Je vous remercie pour cette opportunité de pouvoir lancer ce congrès diocésain au cours duquel vous aborderez un thème important pour la vie de nos familles: accompagner les parents dans l’éducation de leurs enfants adolescents.
Pendant ces journées, vous réfléchirez sur certains arguments-clés qui correspondent, d’une certaine manière, aux lieux où se joue notre vie de famille: la maison, l’école, les réseaux sociaux, la relation intergénérationnelle, la précarité de la vie et l’isolement familial.

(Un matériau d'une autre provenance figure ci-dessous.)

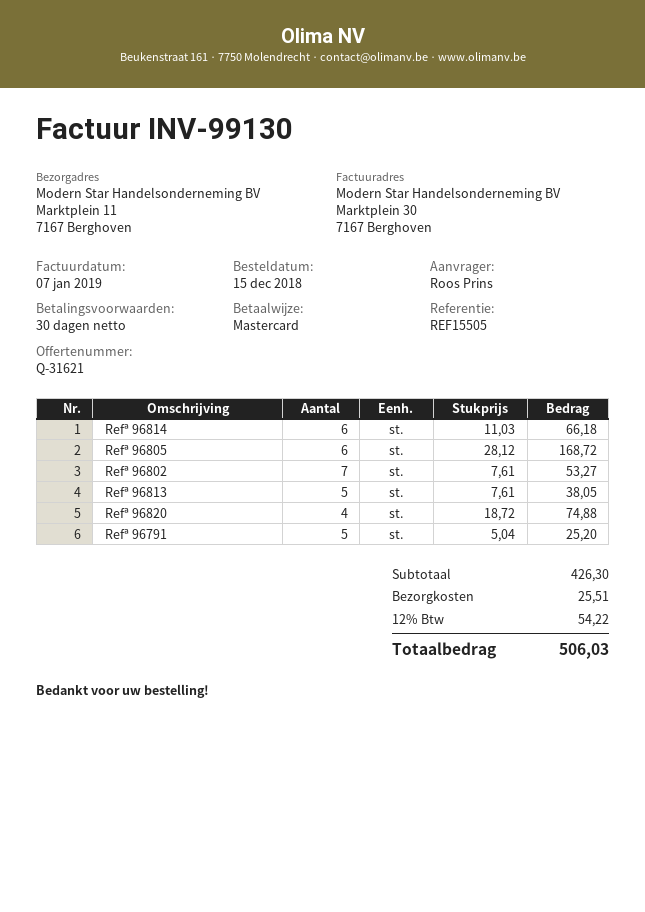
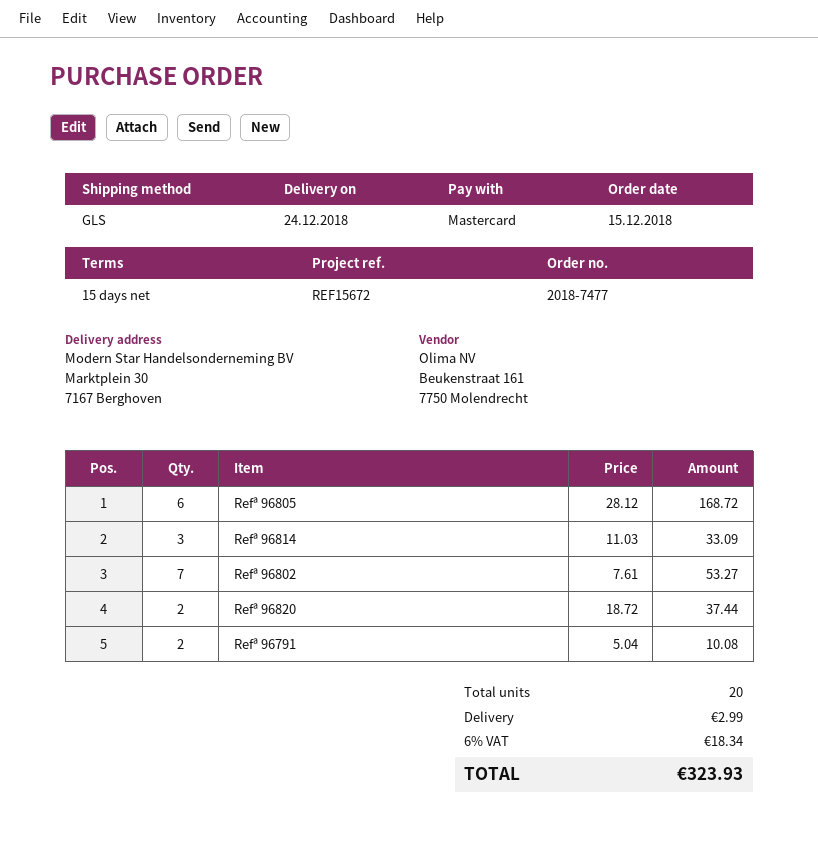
payment terms: 30 days -> 15 days
reference: REF15505 -> REF15672
ship to: Marktplein 11, 7167 Berghoven -> Marktplein 30, 7167 Berghoven
Refª 96814: 6 x 11.03 = 66.18 -> 3 x 11.03 = 33.09
Refª 96813: 5 x 7.61 = 38.05 -> none
Refª 96820: 4 x 18.72 = 74.88 -> 2 x 18.72 = 37.44
Refª 96791: 5 x 5.04 = 25.20 -> 2 x 5.04 = 10.08
shipping: 25.51 -> 2.99
tax: 12% = 54.22 -> 6% = 18.34
total: 506.03 -> 323.93

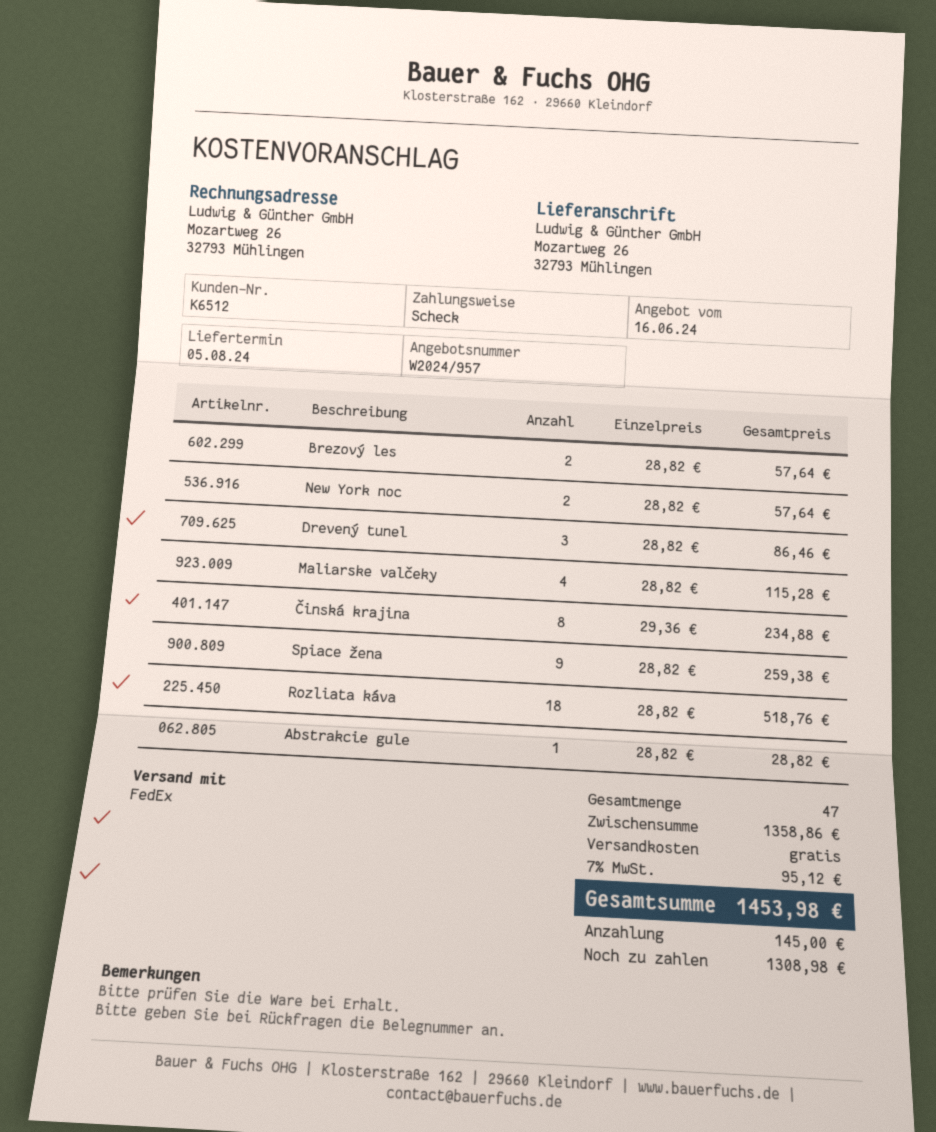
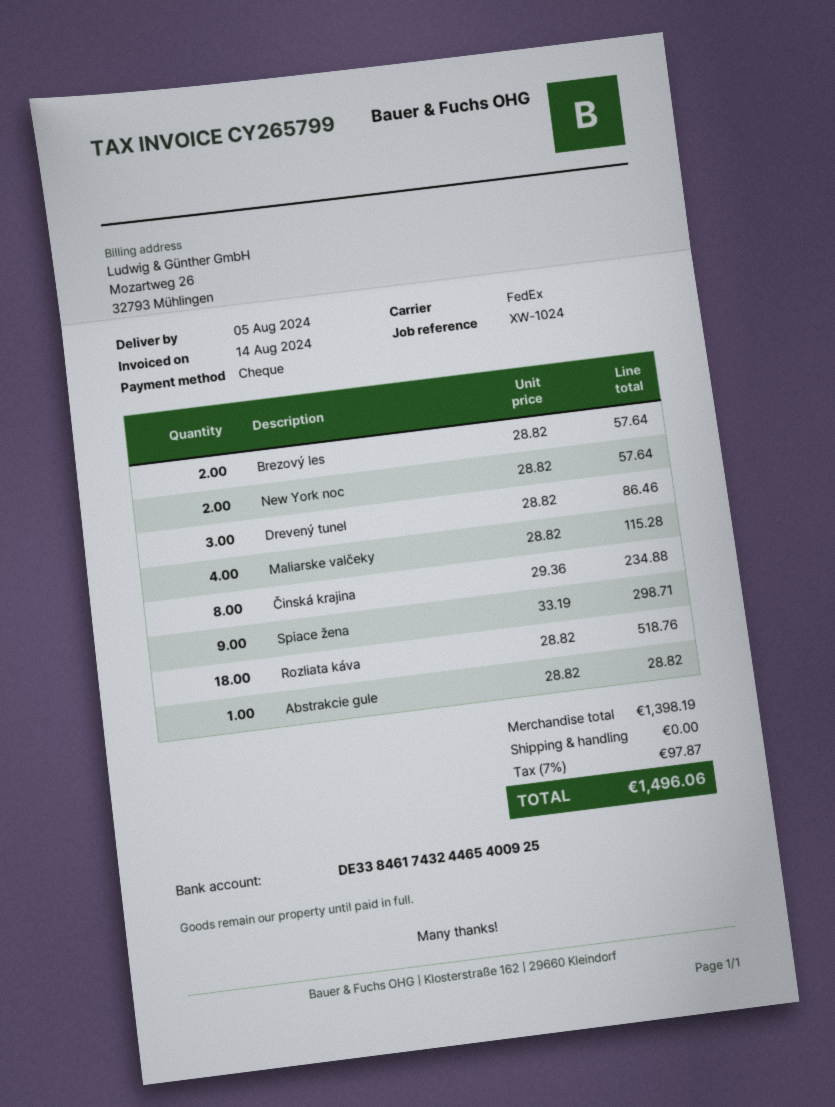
Spiace žena: 9 x 28.82 = 259.38 -> 9 x 33.19 = 298.71
subtotal: 1358.86 -> 1398.19
tax: 7% = 95.12 -> 7% = 97.87
total: 1453.98 -> 1496.06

J’aimerais partager avec vous quelques «présupposés» qui peuvent nous aider dans cette réflexion. Souvent, nous ne nous en rendons pas compte, mais l’esprit avec lequel nous réfléchissons est aussi important que les contenus (un bon sportif sait que l’échauffement compte autant que la prestation qui le suit). C’est pourquoi, cette conversation veut nous aider en ce sens: un «échauffement» et puis ce sera à vous de «tout miser sur le terrain». Je présenterai le tout en petits chapitres.
1. En dialecte romain!
La première clé pour entrer dans ce thème, j’ai voulu l’appeler «in romanesco» (en dialecte romain): le dialecte propre aux Romains. Il n’est pas rare que nous tombions dans la tentation de penser ou de réfléchir sur les choses «en général», «dans l’abstrait». Penser aux problèmes, aux situations, aux adolescents… Et ainsi, sans nous en apercevoir, nous tombons en plein dans le nominalisme. Nous voudrions tout embrasser mais nous n’arrivons à rien. Aujourd’hui, je vous invite à penser «en dialecte». Et pour cela, il faut faire un effort important, parce qu’il nous est demandé de penser à nos familles dans le contexte d’une grande ville comme Rome. Avec toute sa richesse, ses opportunités, sa diversité et en même temps avec tous ses défis. Non pas pour nous renfermer et ignorer le reste (nous sommes toujours italiens) mais pour aborder la réflexion, et même les moments de prière, avec un réalisme sain et stimulant. Aucune abstraction, aucune généralisation, aucun nominalisme.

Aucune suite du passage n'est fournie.